Стоимость товара дана в опыте людей, участвующих в обмене, как норма объективно-принудительная, не зависящая от их индивидуальной воли, а в то же время не предуставленная никаким коллективным решением и никаким личным авторитетом. И когда кто-либо из них пытается определить, почему именно приходится ему и всякому другому обменивать данные товары в таких-то приблизительно соотношениях, то, как мы видели, единственный ответ, который он тогда находит, сводится к положению: «такова стоимость этих товаров». Логический анализ показывает нам, что это — голая тавтология, абстрактное обозначение того же факта, который надо было объяснить; но человек, находящийся под властью фетишизма, не делает такого анализа, и не может его сделать, потому что тогда он остался бы просто без всякого ответа: социально-трудовые отношения, который лежат в основе стоимости, скрыты от него оболочкой рыночной борьбы, индивидуальных интересов, внешней обособленности предприятий.

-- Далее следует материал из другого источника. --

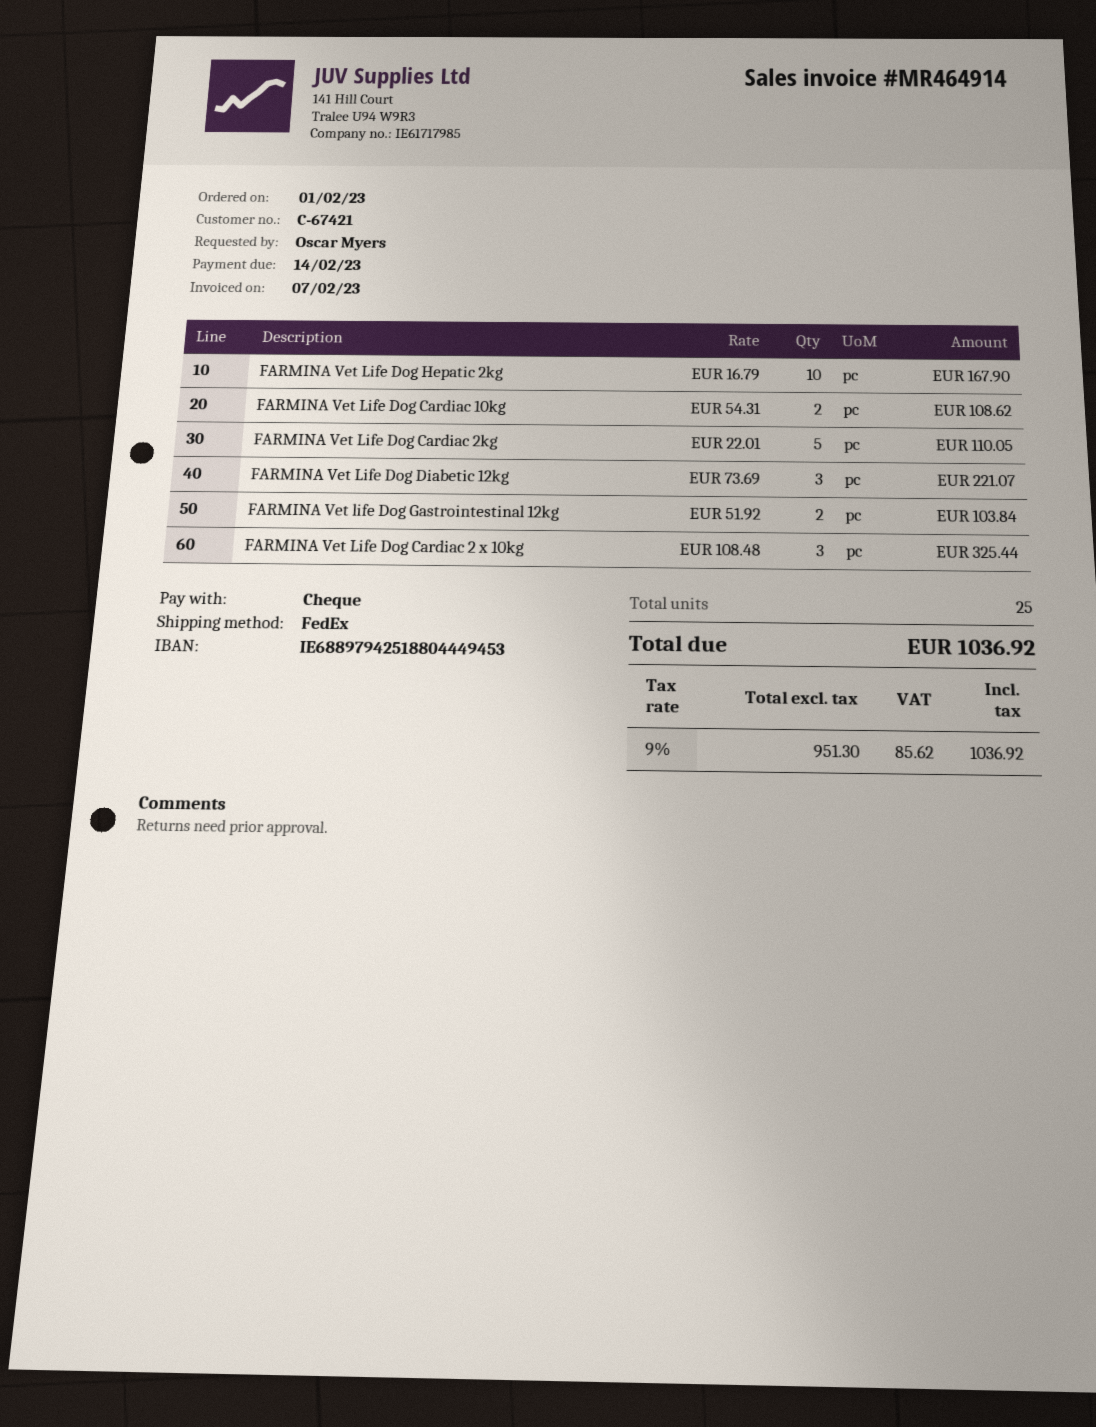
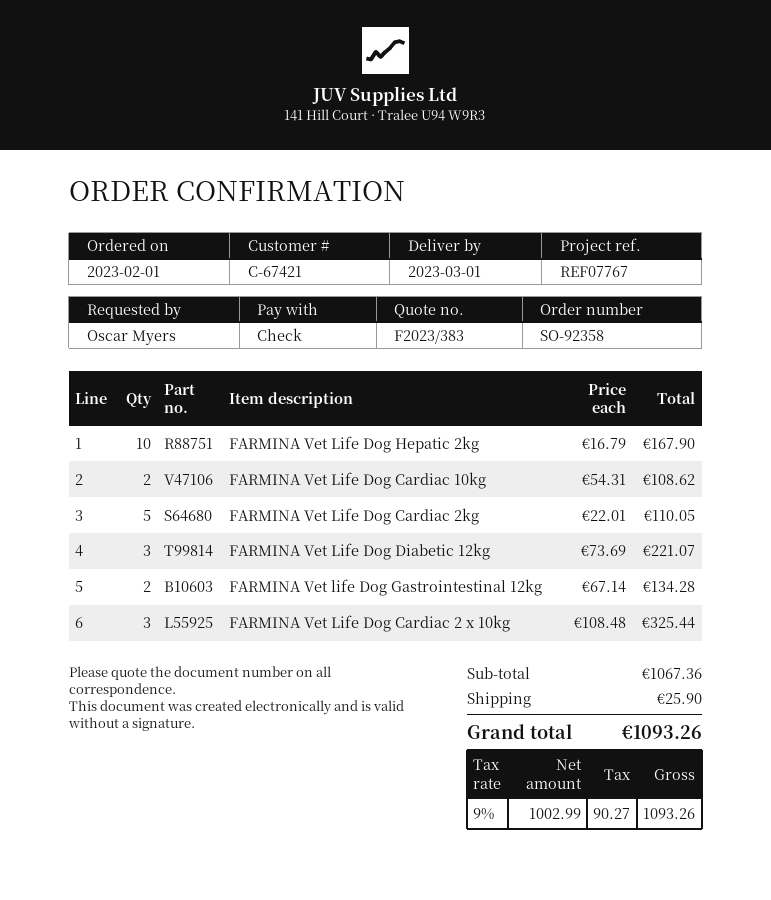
FARMINA Vet life Dog Gastrointestinal 12kg: 2 x 51.92 = 103.84 -> 2 x 67.14 = 134.28
shipping: none -> 25.90
net: 951.30 -> 1002.99
tax: 9% = 85.62 -> 9% = 90.27
total: 1036.92 -> 1093.26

И в результате, абстрактное понятие «стоимости» — пустое, потому что оно отвлечено от своего действительного содержания, — становится в глазах фетишиста источником и объяснением принудительной силы реальных фактов. Абстракция «стоимость» занимает здесь то самое место, которое в старых нормах занимали повеления авторитетов или заветы предков.

Этим создается тот особый, своеобразный тип мышления, который характеризует психологию людей товарного мира. Прежде, если человек сознавал, что в своих действиях он подчиняется обязательной норме, то он не мог мыслить эту норму иначе, как в связи с некоторым живым, конкретным образом; он не способен был понимать и принимать ее иначе, как проявление могучей, вполне реальной силы, напр., как волю личного божества, обладающего определенными физическими и духовными свойствами, гигантским телом, грандиозными страстями, и т. под. Каждый раз, когда возникает повод для применения нормы, этот образ вступает в поле сознания, и своим грозным величием высшего организатора подкрепляет повеление, заключающееся в норме. Такая схема «обязательности» норм, прямо отражающая в себе авторитарную трудовую организацию, с развитием товарного производства и менового фетишизма, перестает быть единственной, а затем перестает быть и главной, отступая перед иной, абстрактной или «метафизической» схемой.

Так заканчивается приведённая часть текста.